Prof. Takizawa gave a talk at Cyber HPC Symposium 2021

Prof. Takizawa gave a talk at Cyber HPC Symposium 2021 on 16th March.
The details of the Cyber HPC Symposium 2021, Osaka University are here.

One week has passed since the powerful magnitude 7.1 earthquake

Hi, there. This is Minglu, who felt really scared for the terrible earthquake even though it is my fifth year in Japan.
Around 13th 11pm, the powerful magnitude 7.1 earthquake jolts Tohoku area.
The next morning, Prof. Takizawa sent some photos of our lab after the earthquake via slack.

(upper photos) In the student room, books were fell off the shelf, monitors were fell off on the top of desks, and drawers were pulled out.
(lower photos) The experiment room was really chaotic. The keyboards were fell off the shelf that keycaps were coming apart, and even the server racks were moved.
It is hard that such a big earthquake happened near the graduation season, especially near the thesis’s deadline.
Fortunately, all of our servers are fine due to the anti-earthquake procedures that there is no data loss.
Take this occasion, I would like to introduce the main anti-earthquake procedures we have done so far.

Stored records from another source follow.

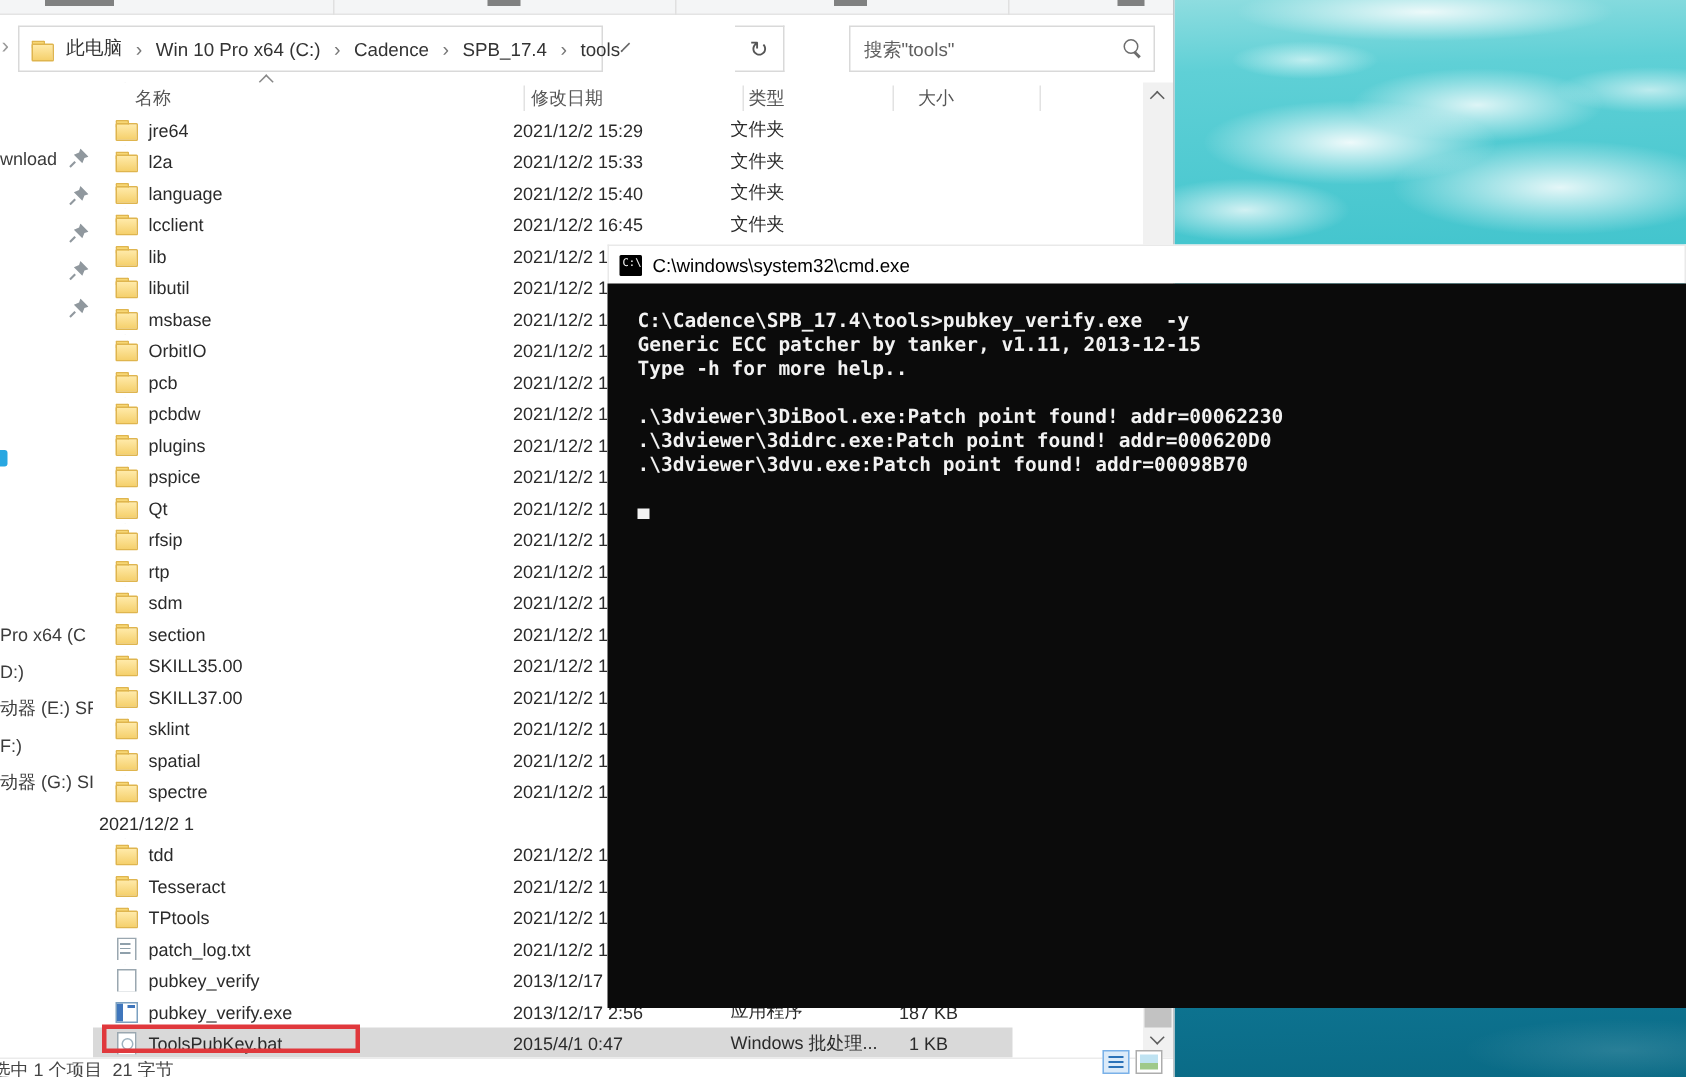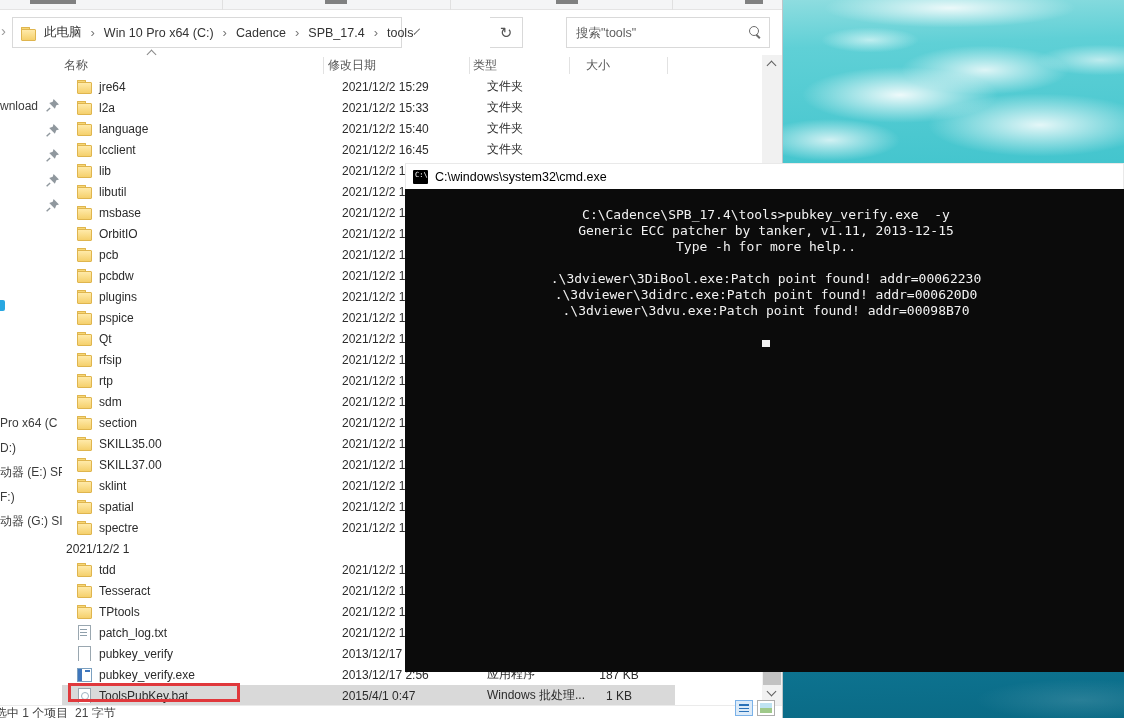"名称" .headers { left: 48px -> 74px }
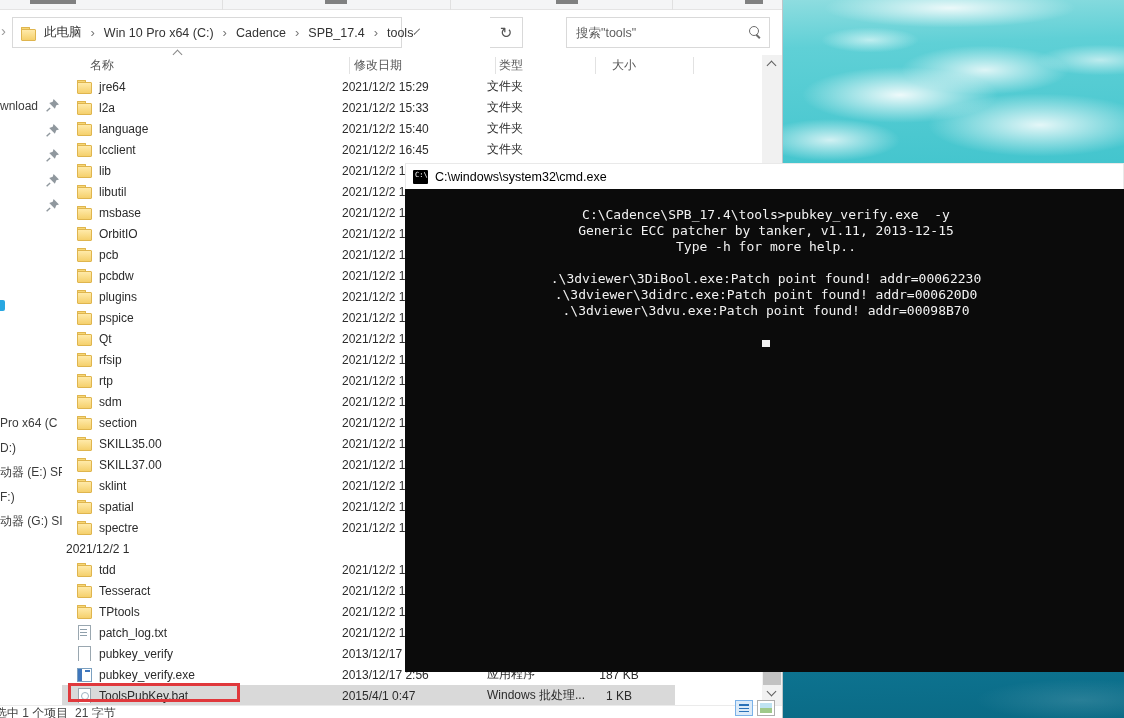"C:\windows\system32\cmd.exe" .cmd { text-align: center -> none }
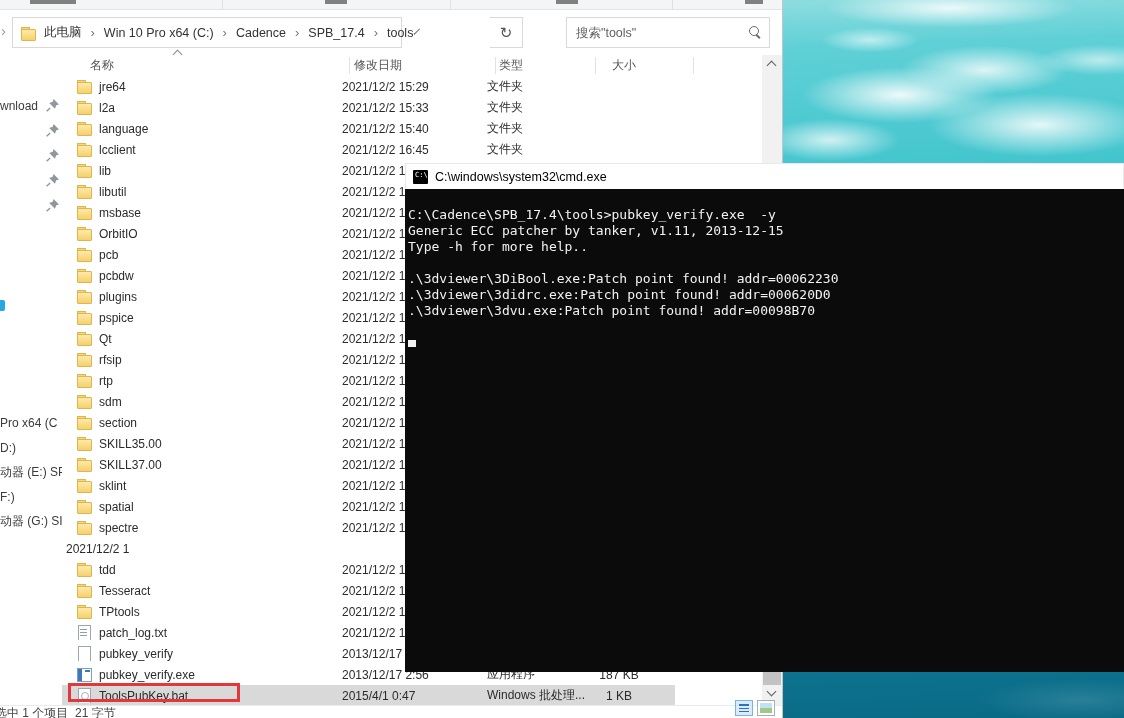"C:\Cadence\SPB_17.4\tools>pubkey_verify." .cmd-body { font-weight: none -> bold; padding: 18px 0 0 3px -> 18px 0 0 20px }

(upper photos) Firstly, about our students’ room:
– The top two layers of the bookshelf have fall prevention rods that prevent books from falling off and hitting the students’ desks.
– Since the earthquake happened on a Saturday night, no one was in the lab. In case of being in the lab, we placed the helmets near everyone’s desk that students can wear them and run away.
– To prevent the fire, all electrical outlets are organized carefully.
(lower photos) Next is our experiment room.
– All shelves were fixed to the wall by furniture-wall-brackets so that shelves will not fall off to the floor.
– There are many servers in our experiment room. Also, to prevent fire, all outlets are managed carefully by numbering and calculating each current limitation.
– There are lots of equipment such as the USB-cables are stored on the shelf. The top layer of the shelf also has the anti-earthquake strap.
Besides, our lab uses both cloud storage and local NAS to store and manage all research data.
The NAS in our lab has the redundancy that all data could be repaired even one or two HDDs are broken.
The most significant damages by this earthquake are the monitors that were fell off the desk, and a few are broken. To prevent this problem, we plan to buy some anti-earthquake mats for fixing the monitors on each desk.
All in all, it is fortunate that no labmate got injured due to the earthquake.
Though one week has already passed and some aftershocks still come, our daily lives are coming back. Everyone is enjoying their campus lives.

We joined Khronos Group

Khronos Group is a non-commercial organization to manage open standards for software development such as OpenGL, OpenCL and SYCL.
Led by our lab, Tohoku University has joined Khronos Group as an academic member.
Our lab will aggressively join the discussions on standard programming models for future HPC systems.
A SYCL implementation we are developing, named neoSYCL, is introduced at Khnoros’s website.
It is also mentioned in an article at HPCwire.

Welcome A100

Hello there~ This is Minglu, a 1st-year master-degree student who still could not forget the impact when we heard our prof was planning to buy an A100 GPU!
Finally, welcome to A100! It was very shining when we were taking it out from the box.
We installed A100 into a server used for RTX 2080Ti temporarily.

 
Okay, there, I believe you must also be interested in its performance! Let’s figure it out using CIFAR-100 and CNN.
The training time for 20 and 100 epochs are showing in the left figure. Obviously, it is definitely faster than the CPU.
Though it is the same as what I expected that A100 is faster than 2080Ti for 20 epochs, when it comes to 100 epochs, A100 becomes slower instead.
To investigate the reason, we checked the execution time of each step. The results are showing in the right figure. At first few tens of epochs, A100 is fast. But it gets slowing down later.
To our surprise, the reason is because of the temperature 🙁
RTX2080Ti’s temperature was kept around 26 to 40 degrees, while A100’s temperature exceeded 80 degrees in a moment from 34 degrees. (AMAZING!!😨)

In conclusion:
Though A100’s performance is very excellent, we could not fully use it without a good cooling environment. 🙁

Ke made a presentation at HPC Asia 2021

Hello, this is Ke from Takizawa Lab.
2021 International Conference on High Performance Computing in Asia-Pacific Region was held from 20 to 22 Jan.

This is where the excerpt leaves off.